Nothing but the pictures should go missing; return all the entries below exactly.
Material provided: Begin
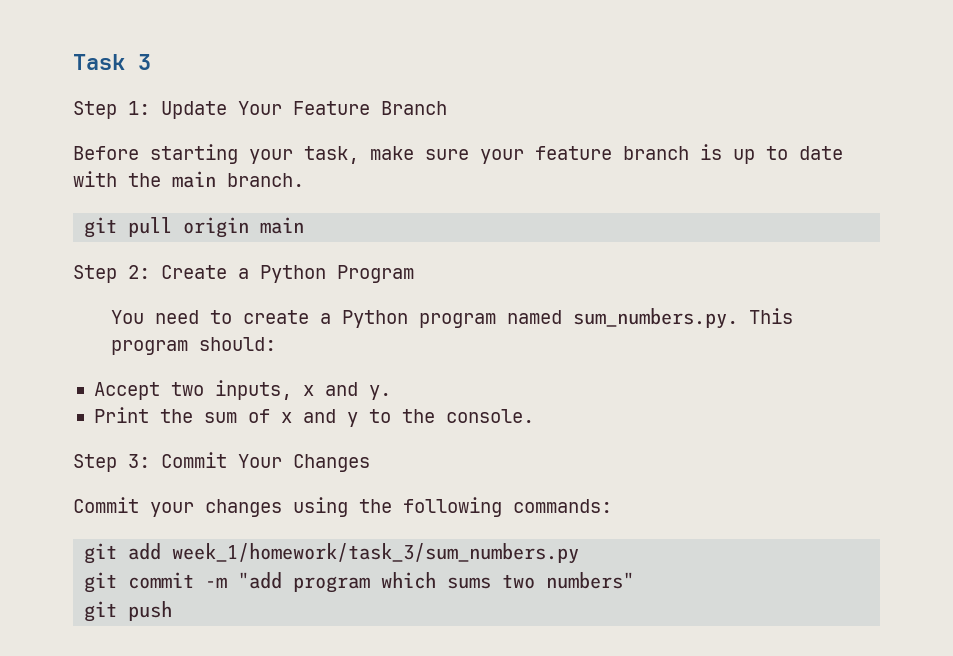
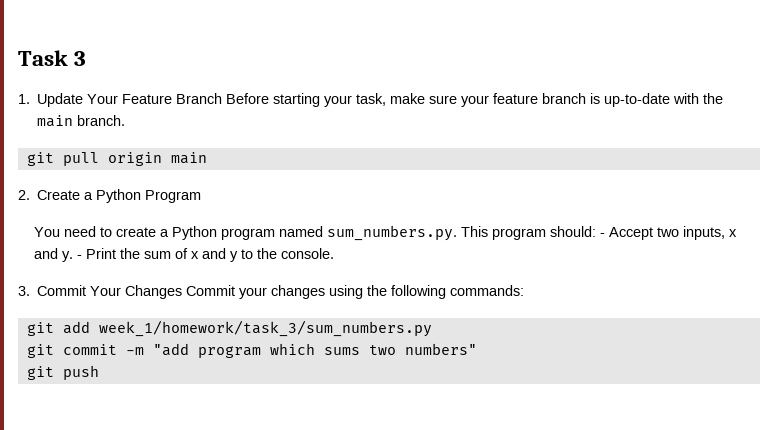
- Step 1: Update Your Feature Branch
- Before starting your task, make sure your feature branch is up to date with the main branch.
+ 1. Update Your Feature Branch Before starting your task, make sure your feature branch is up-to-date with the main branch.
- Step 2: Create a Python Program
+ 2. Create a Python Program
- You need to create a Python program named sum_numbers.py. This program should:
- Accept two inputs, x and y.
- Print the sum of x and y to the console.
+ You need to create a Python program named sum_numbers.py. This program should: - Accept two inputs, x and y. - Print the sum of x and y to the console.
- Step 3: Commit Your Changes
- Commit your changes using the following commands:
+ 3. Commit Your Changes Commit your changes using the following commands:

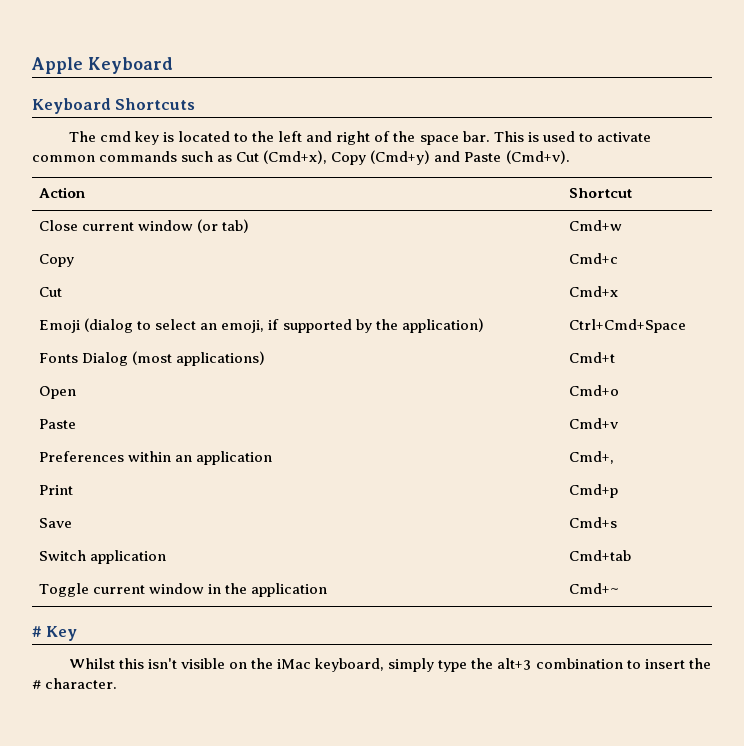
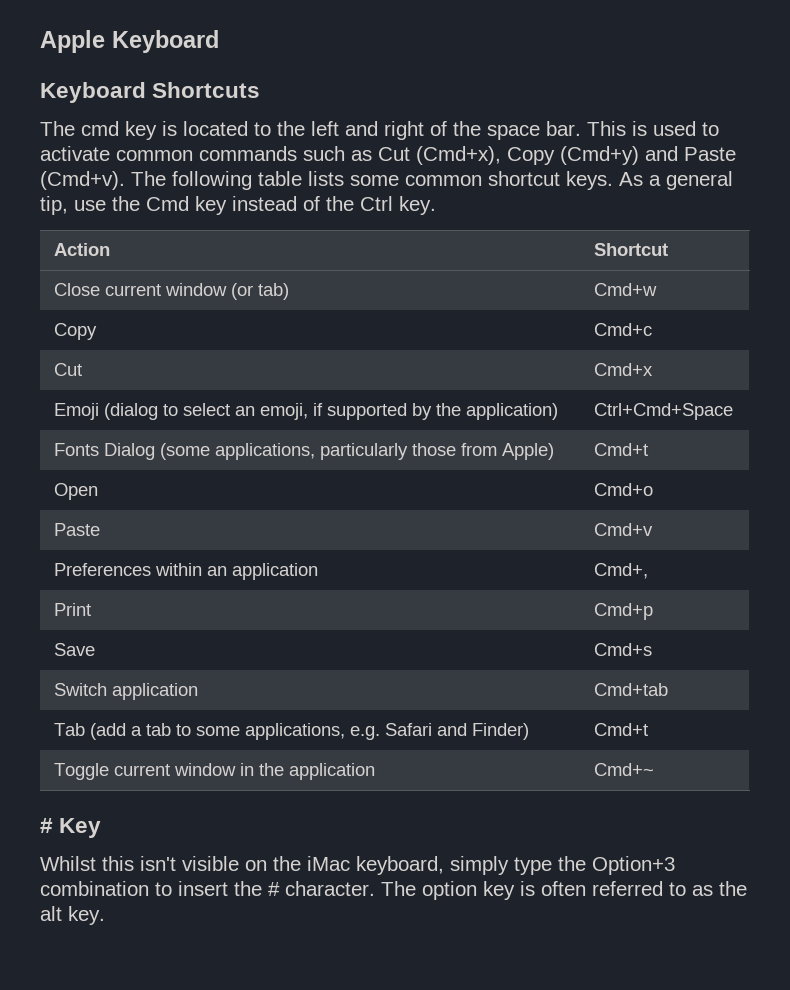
+ The following table lists some common shortcut keys. As a general tip, use the Cmd key instead of the Ctrl key.
- Fonts Dialog (most applications) | Cmd+t
+ Fonts Dialog (some applications, particularly those from Apple) | Cmd+t
+ Tab (add a tab to some applications, e.g. Safari and Finder) | Cmd+t
- Whilst this isn't visible on the iMac keyboard, simply type the alt+3 combination to insert the # character.
+ Whilst this isn't visible on the iMac keyboard, simply type the Option+3 combination to insert the # character.
+ The option key is often referred to as the alt key.

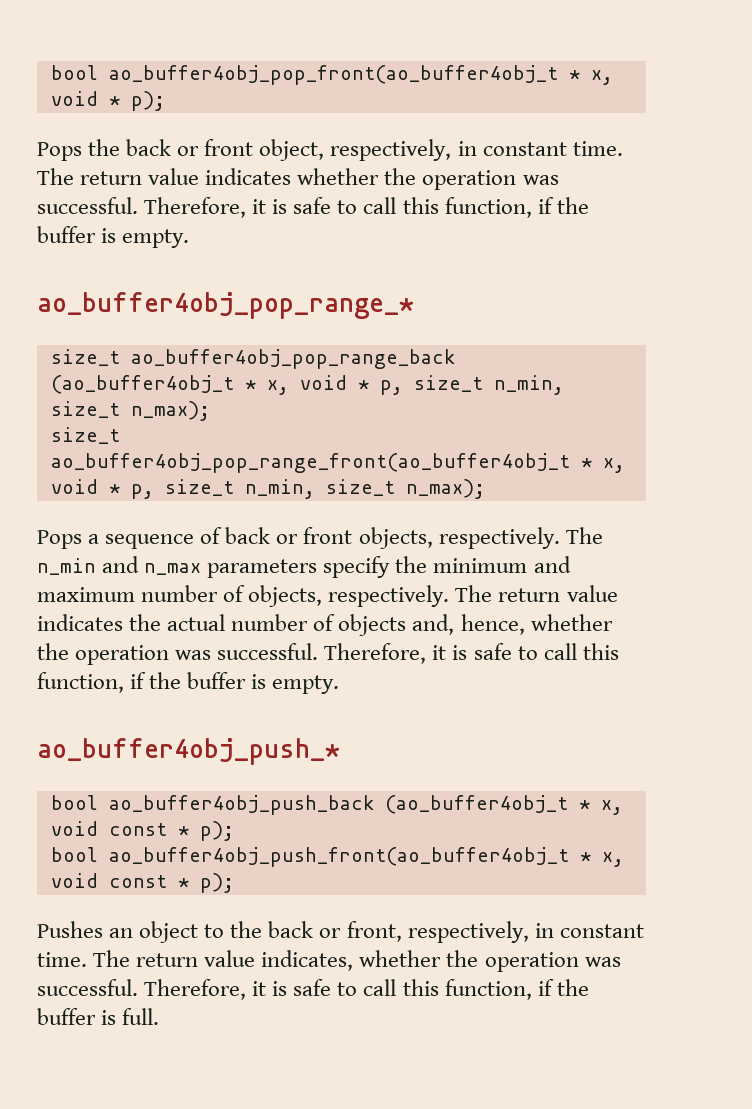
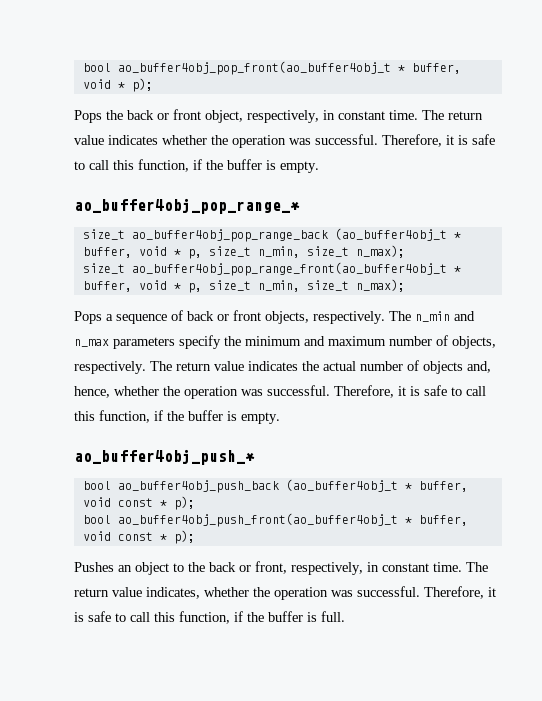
- bool ao_buffer4obj_pop_front(ao_buffer4obj_t * x, void * p);
+ bool ao_buffer4obj_pop_front(ao_buffer4obj_t * buffer, void * p);
- size_t ao_buffer4obj_pop_range_back (ao_buffer4obj_t * x, void * p, size_t n_min, size_t n_max);
+ size_t ao_buffer4obj_pop_range_back (ao_buffer4obj_t * buffer, void * p, size_t n_min, size_t n_max);
- size_t ao_buffer4obj_pop_range_front(ao_buffer4obj_t * x, void * p, size_t n_min, size_t n_max);
+ size_t ao_buffer4obj_pop_range_front(ao_buffer4obj_t * buffer, void * p, size_t n_min, size_t n_max);
- bool ao_buffer4obj_push_back (ao_buffer4obj_t * x, void const * p);
+ bool ao_buffer4obj_push_back (ao_buffer4obj_t * buffer, void const * p);
- bool ao_buffer4obj_push_front(ao_buffer4obj_t * x, void const * p);
+ bool ao_buffer4obj_push_front(ao_buffer4obj_t * buffer, void const * p);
Material provided: End
#### Written reply:
- Step 1: Update Your Feature Branch
- Before starting your task, make sure your feature branch is up to date with the main branch.
+ 1. Update Your Feature Branch Before starting your task, make sure your feature branch is up-to-date with the main branch.
- Step 2: Create a Python Program
+ 2. Create a Python Program
- You need to create a Python program named sum_numbers.py. This program should:
- Accept two inputs, x and y.
- Print the sum of x and y to the console.
+ You need to create a Python program named sum_numbers.py. This program should: - Accept two inputs, x and y. - Print the sum of x and y to the console.
- Step 3: Commit Your Changes
- Commit your changes using the following commands:
+ 3. Commit Your Changes Commit your changes using the following commands:

+ The following table lists some common shortcut keys. As a general tip, use the Cmd key instead of the Ctrl key.
- Fonts Dialog (most applications) | Cmd+t
+ Fonts Dialog (some applications, particularly those from Apple) | Cmd+t
+ Tab (add a tab to some applications, e.g. Safari and Finder) | Cmd+t
- Whilst this isn't visible on the iMac keyboard, simply type the alt+3 combination to insert the # character.
+ Whilst this isn't visible on the iMac keyboard, simply type the Option+3 combination to insert the # character.
+ The option key is often referred to as the alt key.

- bool ao_buffer4obj_pop_front(ao_buffer4obj_t * x, void * p);
+ bool ao_buffer4obj_pop_front(ao_buffer4obj_t * buffer, void * p);
- size_t ao_buffer4obj_pop_range_back (ao_buffer4obj_t * x, void * p, size_t n_min, size_t n_max);
+ size_t ao_buffer4obj_pop_range_back (ao_buffer4obj_t * buffer, void * p, size_t n_min, size_t n_max);
- size_t ao_buffer4obj_pop_range_front(ao_buffer4obj_t * x, void * p, size_t n_min, size_t n_max);
+ size_t ao_buffer4obj_pop_range_front(ao_buffer4obj_t * buffer, void * p, size_t n_min, size_t n_max);
- bool ao_buffer4obj_push_back (ao_buffer4obj_t * x, void const * p);
+ bool ao_buffer4obj_push_back (ao_buffer4obj_t * buffer, void const * p);
- bool ao_buffer4obj_push_front(ao_buffer4obj_t * x, void const * p);
+ bool ao_buffer4obj_push_front(ao_buffer4obj_t * buffer, void const * p);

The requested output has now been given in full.